Alison Moore, in conversation with Katherine Angel:
The Rat's Clitoris: Rethinking Biology in Sexuality Historiography

Arts II SCR, 4pm

For this seminar we're asked to reserve a place via emotions@qmul.ac.uk

Friday 24 May 2013

Research Seminar: Tuesday 28th May, 5.30pm

Our next seminar takes place this coming Tuesday (28th)

Where: Arts II 3.16

When: 5.30pm (refreshments from 5pm) 
 
Nigel Ritchie
An Anglo-French revolutionary? Jean-Paul Marat channels the spirit of Junius

Rodney Reznek
Assimilability or Exclusion - the South African Aliens' Act of 1937
 
Hope to see you there! 

Thursday 9 May 2013

Research Seminar, Tuesday 14th May, 5.30pm

Our first event of term takes place this coming Tuesday.
Where: Arts 3.16
When: 5.30pm (refreshments from 5pm) 

Dr Chris Millard
Illness and the Social Setting: Munchausen Syndromes and Modern Medicine 
 
Eleanor Betts
Here is a Dreadful Tragedy, Which I Will Now Unfold’: The Representation of Criminal Children in Nineteenth-Century Broadsides

The full programme is now available via the tab at the top of the page. 

Wednesday 20 March 2013

Research Seminar, Tuesday 26th March, 5.30pm

Our last event of term takes place next Tuesday (26th March) - refreshments served from 5pm, papers will start at 5.30.
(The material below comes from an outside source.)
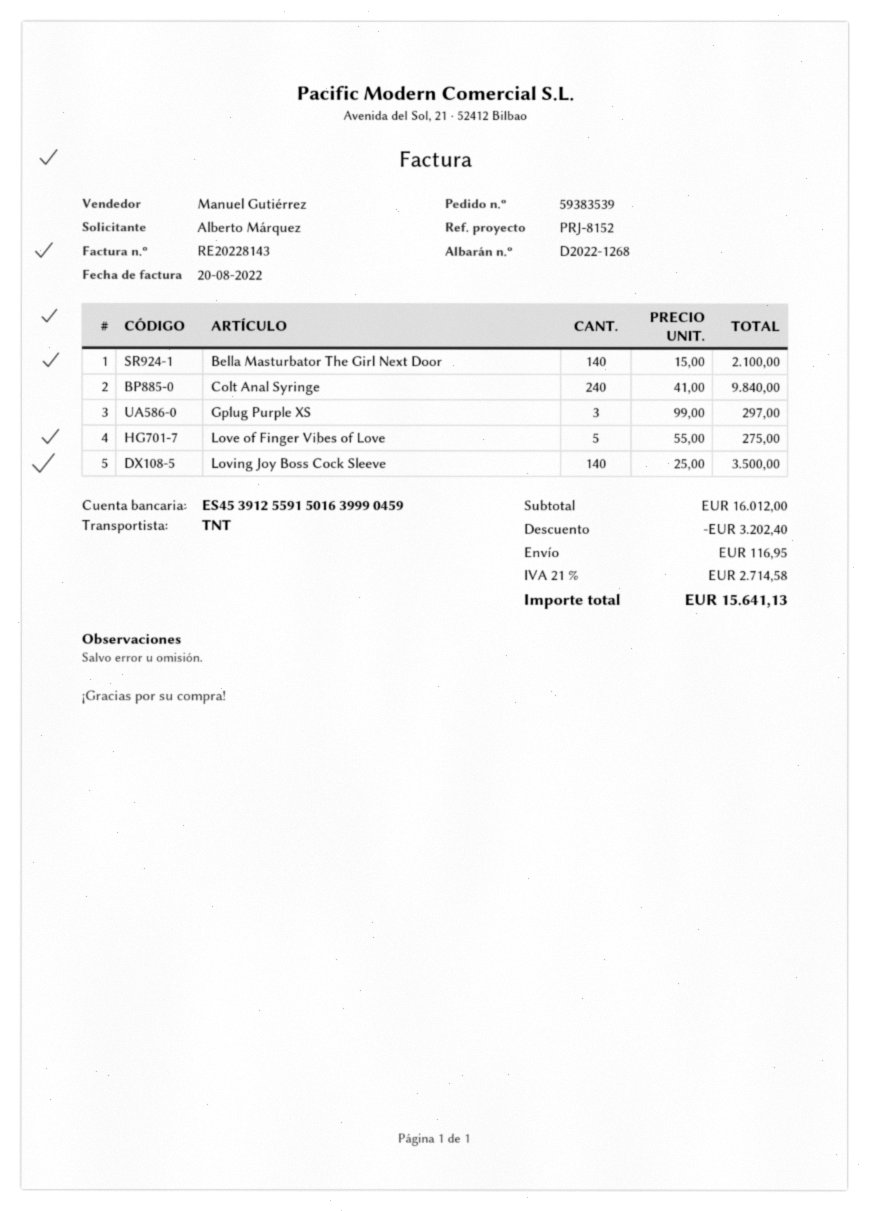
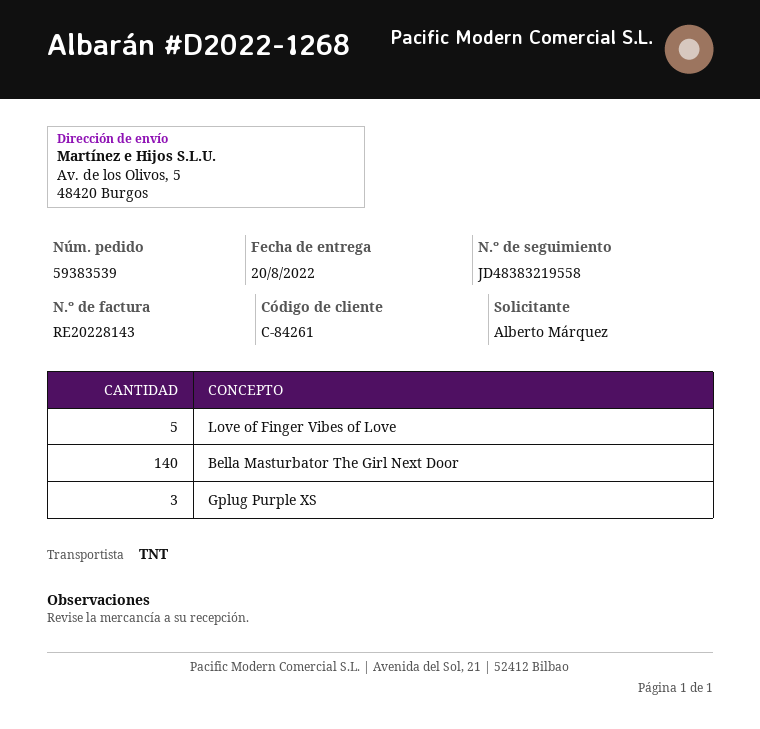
Colt Anal Syringe: 240 -> none
Loving Joy Boss Cock Sleeve: 140 -> none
The venue is Lock-Keeper's Cottage Seminar Room.

Julia Nicholls (QMUL): Deportation and the nation: French revolutionary republican thought and the South Pacific, 1871-1889

Michalis Sotiropoulos (QMUL): Law as science and as political ideology: Roman Law and the formation of the Greek state (1844-1862)

The "End of Term Postgraduate Social" referenced on the programme will be rather an impromptu affair and will consist of a visit to a good local pub!

best wishes
Craig

Saturday 2 March 2013

The Present Uses of the Past: Tuesday 5th March, 5pm

Our next Historical Research Forum event isn't until March 26th, when Julia & Michalis will be presenting. However three events on this coming Tuesday that may be of interest:

Graduate Training - How to prepare for a successful leap over the First Year Hurdle
Senior Common Room, Arts II, 3.30pm

The Present Uses of the Past
Skeel Lecture Theatre, QM People's Palace, 5pm
https://www.facebook.com/events/415543411865425/

This is the inaugural Raphael Samuel History Centre event at QM.
The past is never really past; it lives on into the present, sometimes in very controversial ways. Competing interpretations of the past are used to explain, to inspire, to exonerate, to
condemn. This event looks at some of the uses made of the past in present-day life and politics.
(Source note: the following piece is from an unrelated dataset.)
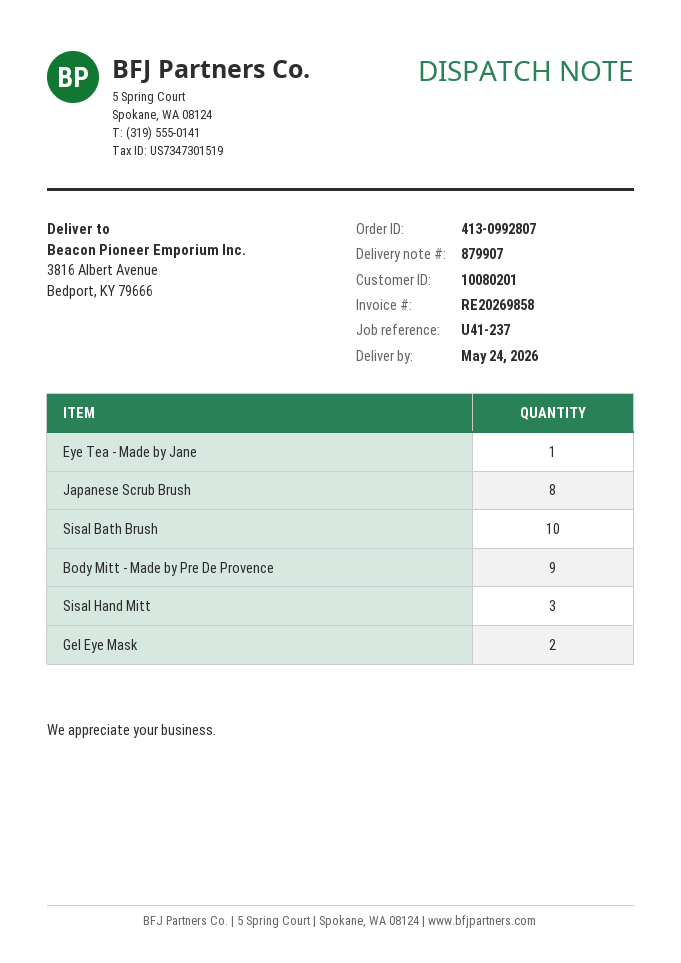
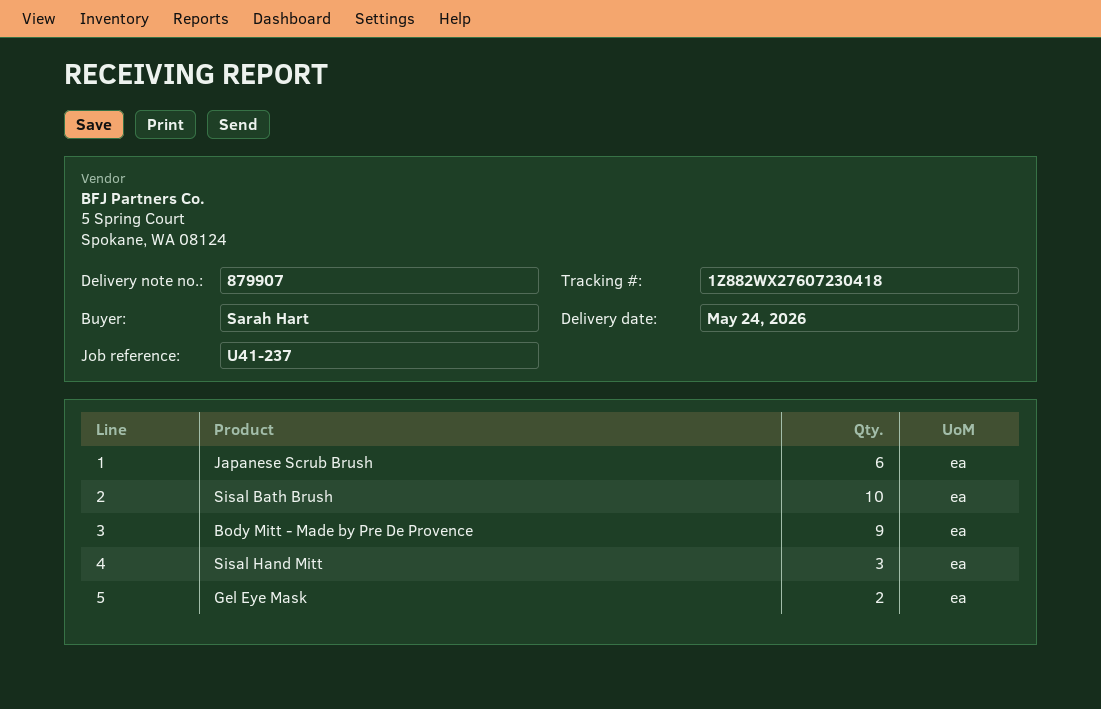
Eye Tea - Made by Jane: 1 -> none
Japanese Scrub Brush: 8 -> 6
Chaired by Professor Barbara Taylor (QMUL):
Catherine Hall (History, UCL)
Jacqueline Rose (English, QMUL)
Bill Schwarz (English, QMUL)
Gareth Stedman Jones (History, QMUL)


You may also be interested in the event which follows immediately afterwards (and ensuing wine reception):
Confessions of a Judicial Activist
Fogg Lecture Theatre, G.E Fogg Building, 6.30pm
Justice Albie Sachs
(author, activist, and retired judge on the Constitutional Court of South Africa)
Free and open to all but please book at http://sachslecture.eventbrite.co.uk/#

Maybe see you on Tuesday or at events later this month!